- Your task -
All lines from the entries below that contain the string "solid" should be copied out.

(Before-and-after page screenshots)
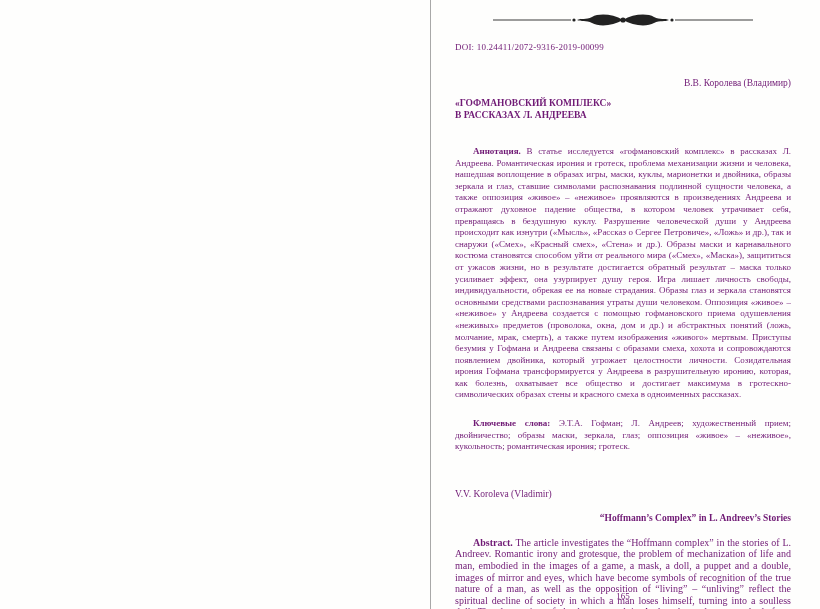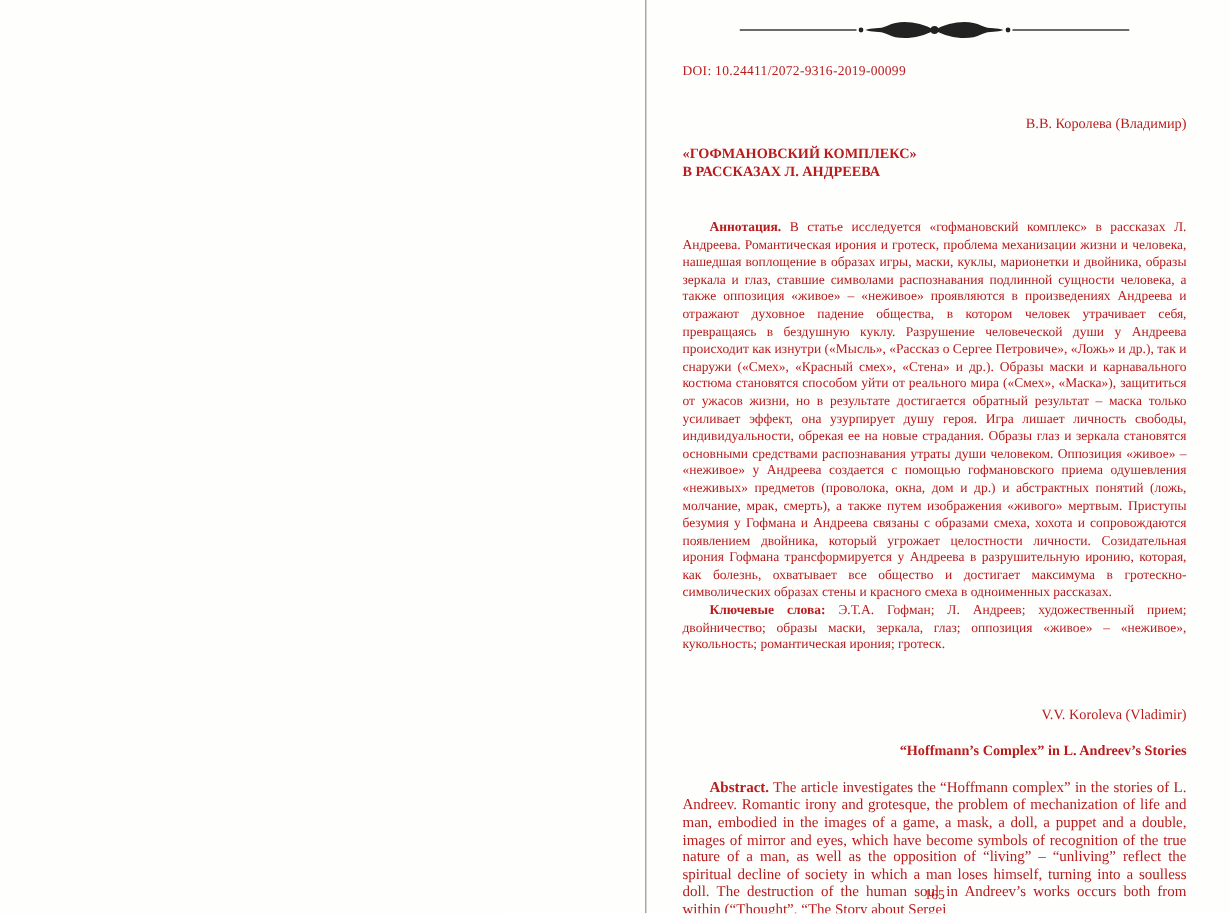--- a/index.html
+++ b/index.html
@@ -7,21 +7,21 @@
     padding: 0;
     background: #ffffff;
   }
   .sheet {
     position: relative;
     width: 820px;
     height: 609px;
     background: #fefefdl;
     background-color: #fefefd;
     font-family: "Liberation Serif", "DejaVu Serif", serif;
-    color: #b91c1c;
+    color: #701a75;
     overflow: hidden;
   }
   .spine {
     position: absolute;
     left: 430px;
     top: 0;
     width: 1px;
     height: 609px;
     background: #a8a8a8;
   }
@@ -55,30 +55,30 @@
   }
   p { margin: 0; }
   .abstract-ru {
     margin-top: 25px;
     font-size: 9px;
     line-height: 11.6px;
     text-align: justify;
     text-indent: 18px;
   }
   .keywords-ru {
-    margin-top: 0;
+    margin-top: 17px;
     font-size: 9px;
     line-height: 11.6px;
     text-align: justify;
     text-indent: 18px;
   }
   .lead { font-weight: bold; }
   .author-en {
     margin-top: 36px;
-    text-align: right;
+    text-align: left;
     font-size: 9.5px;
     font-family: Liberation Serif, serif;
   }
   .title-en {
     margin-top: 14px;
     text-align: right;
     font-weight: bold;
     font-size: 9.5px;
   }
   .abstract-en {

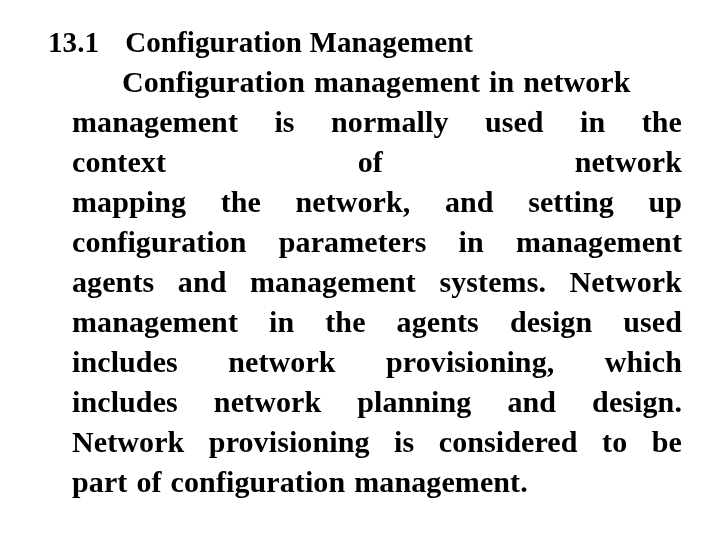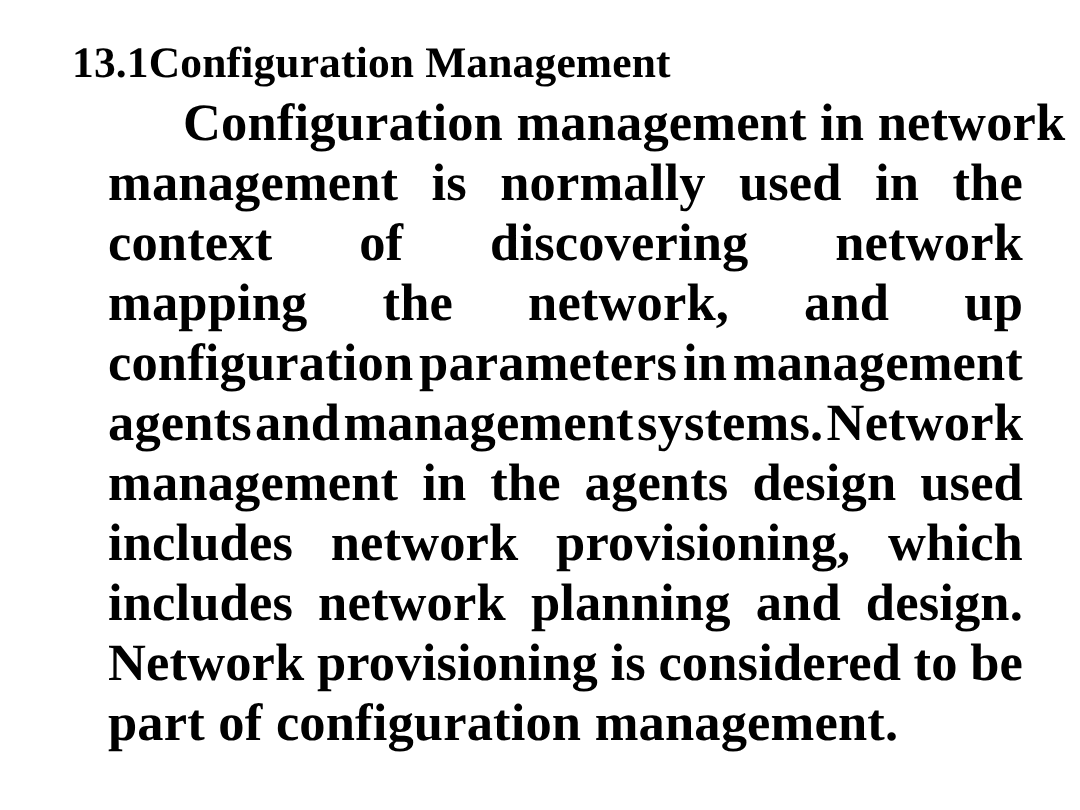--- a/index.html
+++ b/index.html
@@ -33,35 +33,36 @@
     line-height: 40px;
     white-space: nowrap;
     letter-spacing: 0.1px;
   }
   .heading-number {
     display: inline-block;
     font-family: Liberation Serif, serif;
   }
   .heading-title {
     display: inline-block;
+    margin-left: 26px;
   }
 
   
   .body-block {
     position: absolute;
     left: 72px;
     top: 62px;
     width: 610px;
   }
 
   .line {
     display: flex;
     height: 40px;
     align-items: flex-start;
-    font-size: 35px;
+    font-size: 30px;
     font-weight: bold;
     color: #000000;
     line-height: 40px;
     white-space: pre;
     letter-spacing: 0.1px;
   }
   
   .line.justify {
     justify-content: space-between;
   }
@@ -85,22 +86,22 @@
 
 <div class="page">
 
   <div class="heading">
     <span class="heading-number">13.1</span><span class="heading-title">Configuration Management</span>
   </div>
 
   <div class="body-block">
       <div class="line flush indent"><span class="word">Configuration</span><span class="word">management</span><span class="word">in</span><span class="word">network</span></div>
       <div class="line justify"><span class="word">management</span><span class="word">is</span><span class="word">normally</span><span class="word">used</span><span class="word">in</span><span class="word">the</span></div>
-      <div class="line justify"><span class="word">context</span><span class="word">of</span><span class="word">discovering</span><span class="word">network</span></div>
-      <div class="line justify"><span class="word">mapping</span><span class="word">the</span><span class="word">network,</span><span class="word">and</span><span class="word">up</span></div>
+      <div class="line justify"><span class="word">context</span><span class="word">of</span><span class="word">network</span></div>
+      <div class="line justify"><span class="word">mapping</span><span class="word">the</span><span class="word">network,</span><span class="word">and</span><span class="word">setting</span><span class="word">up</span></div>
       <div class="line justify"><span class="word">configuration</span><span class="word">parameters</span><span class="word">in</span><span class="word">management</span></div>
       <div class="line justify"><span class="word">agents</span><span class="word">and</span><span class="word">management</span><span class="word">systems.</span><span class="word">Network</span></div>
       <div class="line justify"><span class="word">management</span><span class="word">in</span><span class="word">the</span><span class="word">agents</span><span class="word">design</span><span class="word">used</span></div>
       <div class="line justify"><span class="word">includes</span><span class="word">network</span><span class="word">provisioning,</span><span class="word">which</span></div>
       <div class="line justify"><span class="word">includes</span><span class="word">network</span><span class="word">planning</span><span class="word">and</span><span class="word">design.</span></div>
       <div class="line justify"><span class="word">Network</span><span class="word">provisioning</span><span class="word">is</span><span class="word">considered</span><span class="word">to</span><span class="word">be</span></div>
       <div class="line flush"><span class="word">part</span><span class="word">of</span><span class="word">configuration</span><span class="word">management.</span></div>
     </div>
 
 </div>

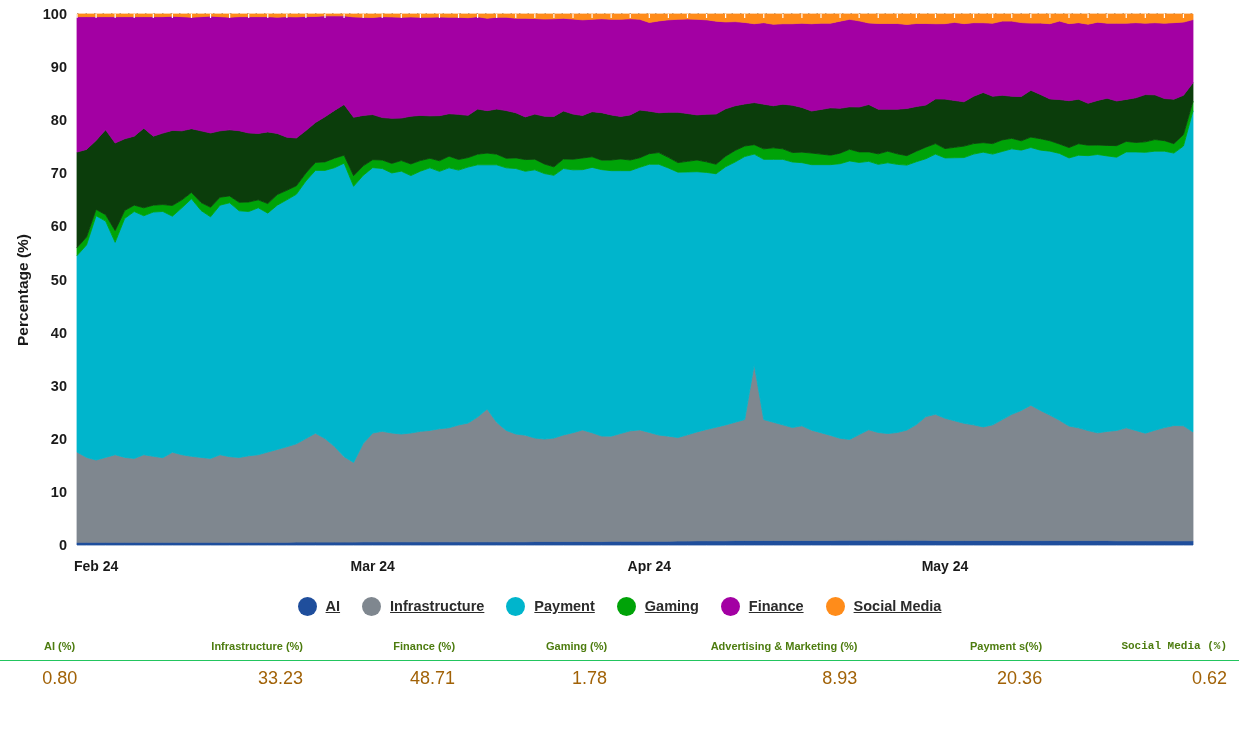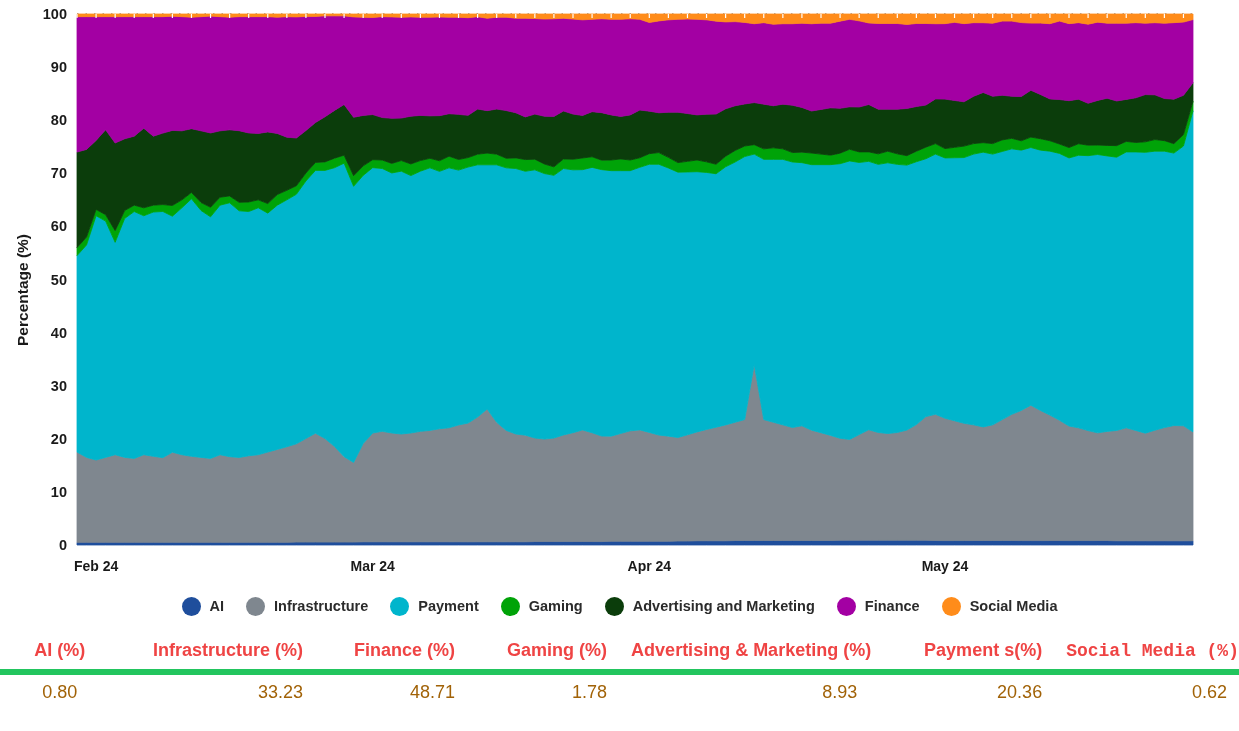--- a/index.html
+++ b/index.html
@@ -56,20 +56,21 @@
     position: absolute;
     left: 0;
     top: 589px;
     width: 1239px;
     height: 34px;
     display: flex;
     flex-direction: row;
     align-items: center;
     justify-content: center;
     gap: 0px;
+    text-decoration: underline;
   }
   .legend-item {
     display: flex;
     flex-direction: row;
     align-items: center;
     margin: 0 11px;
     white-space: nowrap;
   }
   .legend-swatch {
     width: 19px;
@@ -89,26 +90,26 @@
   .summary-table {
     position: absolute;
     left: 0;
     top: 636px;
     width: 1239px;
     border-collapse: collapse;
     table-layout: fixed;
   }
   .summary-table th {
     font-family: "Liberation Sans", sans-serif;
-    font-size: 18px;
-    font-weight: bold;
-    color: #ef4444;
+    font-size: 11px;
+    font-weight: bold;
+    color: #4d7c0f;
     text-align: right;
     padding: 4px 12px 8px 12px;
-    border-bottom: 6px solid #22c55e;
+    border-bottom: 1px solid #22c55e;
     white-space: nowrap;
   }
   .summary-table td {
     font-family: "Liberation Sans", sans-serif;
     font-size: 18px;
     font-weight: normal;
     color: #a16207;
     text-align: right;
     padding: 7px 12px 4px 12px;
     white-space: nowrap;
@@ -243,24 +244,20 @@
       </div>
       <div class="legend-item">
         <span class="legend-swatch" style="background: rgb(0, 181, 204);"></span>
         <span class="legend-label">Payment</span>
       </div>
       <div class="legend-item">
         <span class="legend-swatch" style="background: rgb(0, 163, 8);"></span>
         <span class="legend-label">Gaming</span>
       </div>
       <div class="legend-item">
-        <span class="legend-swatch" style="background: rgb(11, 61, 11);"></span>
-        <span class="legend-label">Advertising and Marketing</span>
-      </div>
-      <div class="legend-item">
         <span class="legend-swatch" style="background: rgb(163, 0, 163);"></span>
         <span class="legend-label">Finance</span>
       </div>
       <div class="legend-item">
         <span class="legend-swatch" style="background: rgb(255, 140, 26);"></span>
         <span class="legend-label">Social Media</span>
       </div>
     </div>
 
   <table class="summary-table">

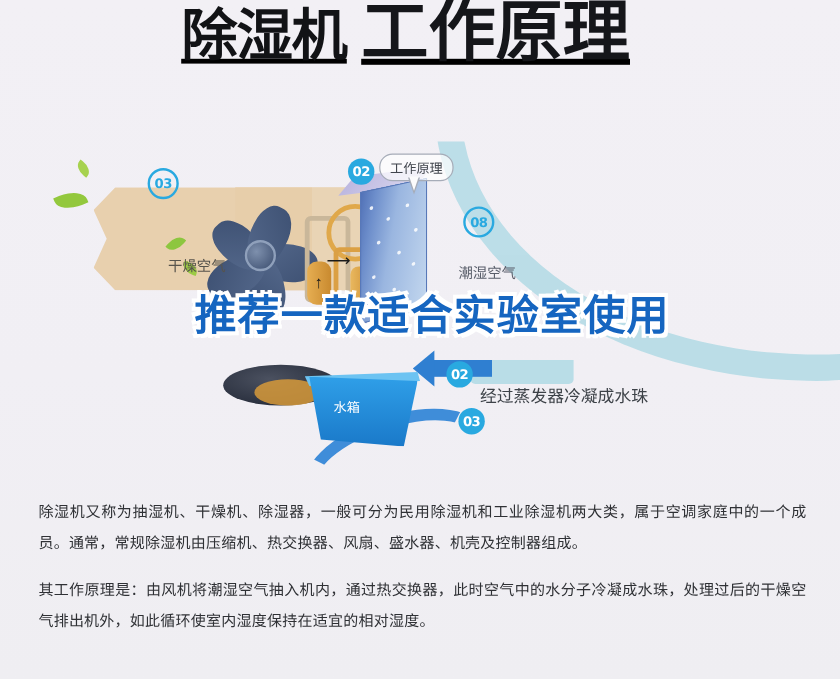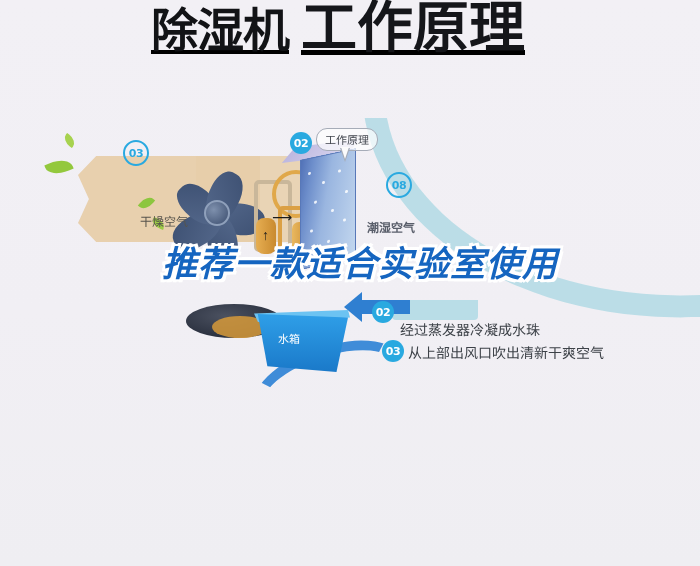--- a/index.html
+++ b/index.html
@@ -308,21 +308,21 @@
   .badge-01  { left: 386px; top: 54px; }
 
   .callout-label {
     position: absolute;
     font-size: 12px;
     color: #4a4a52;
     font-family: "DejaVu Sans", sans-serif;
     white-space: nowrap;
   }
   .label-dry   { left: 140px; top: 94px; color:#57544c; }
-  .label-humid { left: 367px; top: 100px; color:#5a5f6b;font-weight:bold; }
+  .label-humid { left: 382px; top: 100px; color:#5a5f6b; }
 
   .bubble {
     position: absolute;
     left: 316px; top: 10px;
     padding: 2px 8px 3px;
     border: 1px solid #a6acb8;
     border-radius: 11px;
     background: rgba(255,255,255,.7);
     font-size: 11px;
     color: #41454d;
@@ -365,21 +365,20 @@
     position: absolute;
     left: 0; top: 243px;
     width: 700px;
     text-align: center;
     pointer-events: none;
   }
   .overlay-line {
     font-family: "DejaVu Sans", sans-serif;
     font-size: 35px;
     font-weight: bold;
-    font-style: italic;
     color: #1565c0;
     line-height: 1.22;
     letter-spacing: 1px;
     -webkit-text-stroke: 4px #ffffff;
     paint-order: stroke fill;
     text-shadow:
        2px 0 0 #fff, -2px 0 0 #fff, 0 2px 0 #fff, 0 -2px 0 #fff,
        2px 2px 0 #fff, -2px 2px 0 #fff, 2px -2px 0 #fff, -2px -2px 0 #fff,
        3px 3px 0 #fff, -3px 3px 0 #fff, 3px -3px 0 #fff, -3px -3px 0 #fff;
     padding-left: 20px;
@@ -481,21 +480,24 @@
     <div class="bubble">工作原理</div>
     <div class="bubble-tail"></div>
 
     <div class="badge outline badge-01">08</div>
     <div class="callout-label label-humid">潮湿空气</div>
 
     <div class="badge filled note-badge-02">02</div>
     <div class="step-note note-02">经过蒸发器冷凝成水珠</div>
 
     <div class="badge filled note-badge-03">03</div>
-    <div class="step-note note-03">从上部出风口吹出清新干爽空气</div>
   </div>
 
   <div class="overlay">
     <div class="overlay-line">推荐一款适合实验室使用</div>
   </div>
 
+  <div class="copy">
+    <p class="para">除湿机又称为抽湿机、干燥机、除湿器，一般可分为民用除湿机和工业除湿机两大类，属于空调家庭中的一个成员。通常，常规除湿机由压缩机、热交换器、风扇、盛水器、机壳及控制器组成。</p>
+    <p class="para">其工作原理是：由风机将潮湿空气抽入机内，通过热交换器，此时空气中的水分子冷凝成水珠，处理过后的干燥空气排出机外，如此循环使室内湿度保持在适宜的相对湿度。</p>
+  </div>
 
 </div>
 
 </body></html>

- Completed exercise -
-    border-bottom: 6px solid #22c55e;
+    border-bottom: 1px solid #22c55e;
     border: 1px solid #a6acb8;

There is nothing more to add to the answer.